We should want something better for all people who are so impoverished, that they became fashionable by mental illness or substance abuse, but especially for poverty. They are hindered by an economy in which housing is a merchandise, an investment that is a value in value without reason beyond that is scarce and, therefore, more and more valuable for its owner and decreasingly accessible to the large number of angels who cannot pay thousands of dollars a month for rent.

There are 75,000 people without bone in Los Angeles County. (Around 45,000 of them live in the city of Los Angeles) All need permanent homes.

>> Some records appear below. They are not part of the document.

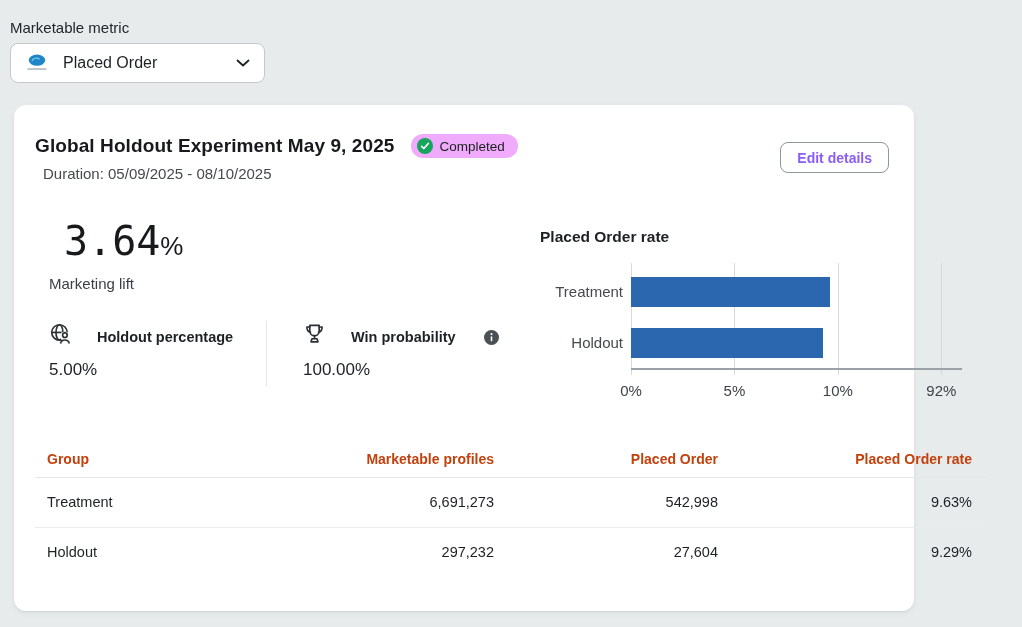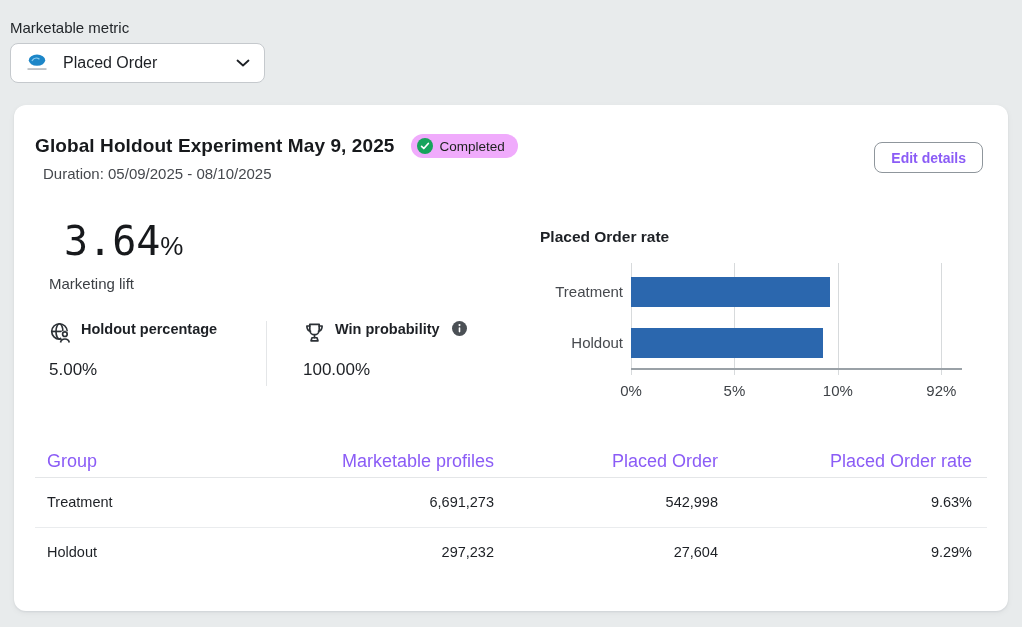"Global Holdout Experiment May 9," .card { width: 994px -> 900px }
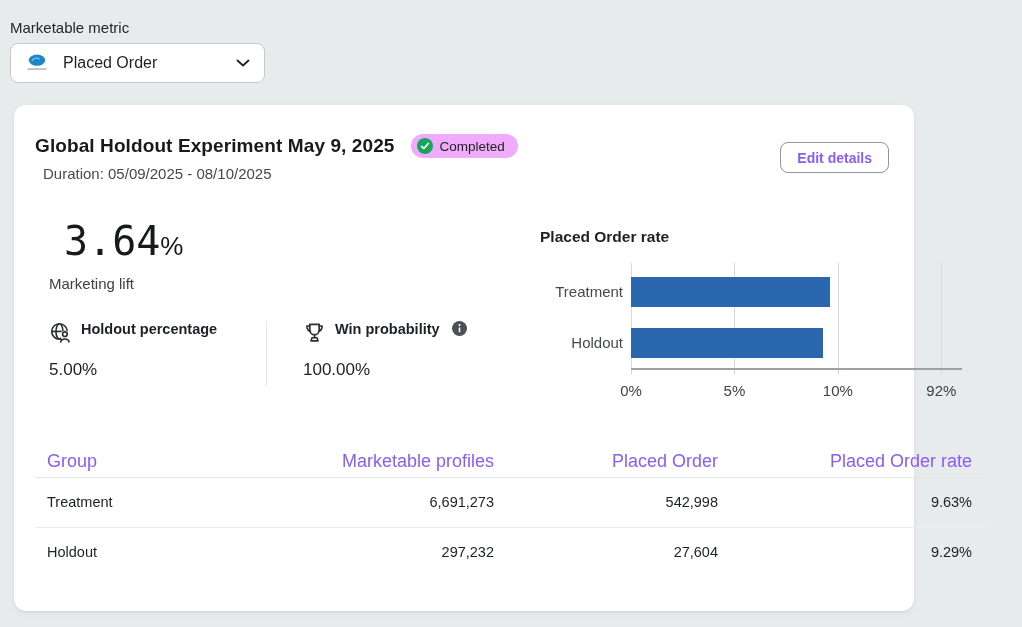"Holdout percentage" .metric-top { align-items: flex-start -> flex-end; gap: 9px -> 25px }
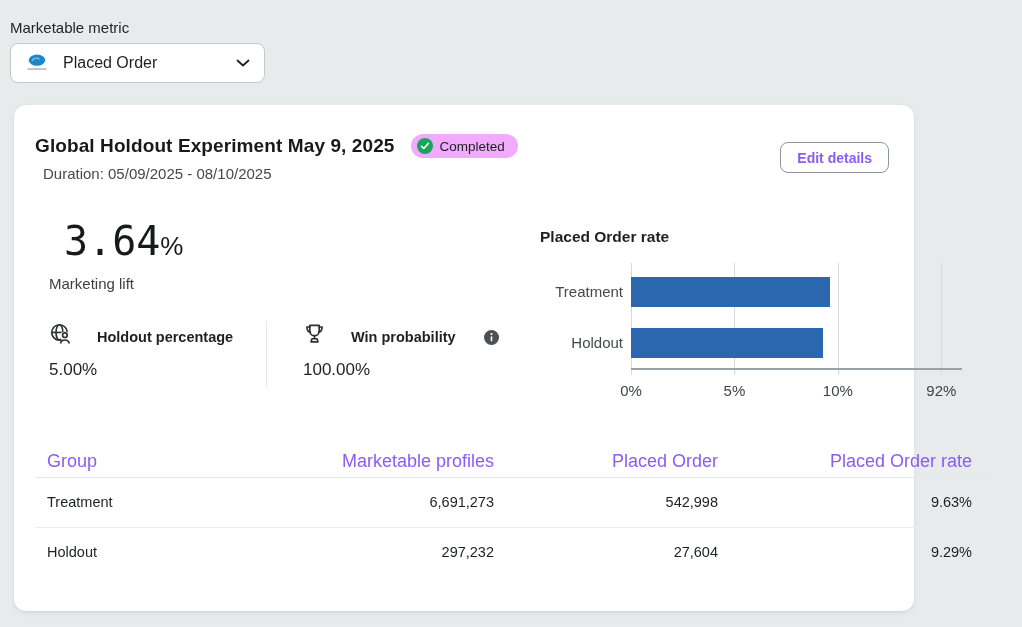"Group" .results-table th { color: #8b5cf6 -> #c2410c; font-size: 18px -> 14px; font-weight: normal -> bold }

Once I talked to an assembly of students in a private school with Emily Martiniuk, a woman who previously has no home. She began asking the students, in primary and secondary degrees, what they wanted to be when they grew up. The hands shot while marking several professions. “Now,” he said, “How many of you want to be homeless?”

Each trip to the lack of housing is different. The only thing that every non -sunk person shares is this: nobody intended to be homeless. In the case of Martiniuk, paralyzing diseases and depression made him lose his job and his family. “My life collapsed,” he told the students. But with medical care and help from social workers, he found permanent support housing, then another apartment subsidized by a housing coupon, and now often speaks to several elected groups and officials about their experiences.

I have spent years and thousands and thousands of words arguing measures that would increase funds for both services and home that homeless people need, the type of services that helped Emily. I have scolded people to oppose the homes for homeless people in their neighborhoods, even when they voted for the measures that would put aside funds for it, and hugging the anti -pampism ordinances as the way to get the homeless people out of their neighborhoods.

Anti -pampism ordinances do not make people disappear. They are simply pushed to another person's neighborhood.

“Housing for homeless people” is an inappropriate name, really. Instantly eliminates the problem it names, because as soon as people enter their apartments, they stop being homeless. Those who suffered mental illnesses or substance abuse, and overwhelming poverty, will still have those struggles, of course, but now they can face them with the knowledge of a safe place to sleep every night. That matters. Think about a problem that you have faced, and how much more difficult it would have been if it had not taken place to sleep, shower, store your possessions or use the bathroom.

In this last piece, I write as a member of this honorable editorial board that has long worried about people and their destiny in Los Angeles and beyond, I challenge you to worry about providing homes to the people who need them. I challenge you to welcome new affordable homes when it is proposed in your community, because as an angel that presents this crisis, you know how many lives could change the house: how many lives could save. They hold the politicians of Los Angeles not insisting that they maintain these developments outside their neighborhood, but by demanding that they build more of them in all our neighborhoods.

Angels cannot prosper if there is a community of people safely in homes and another forced sidewalks.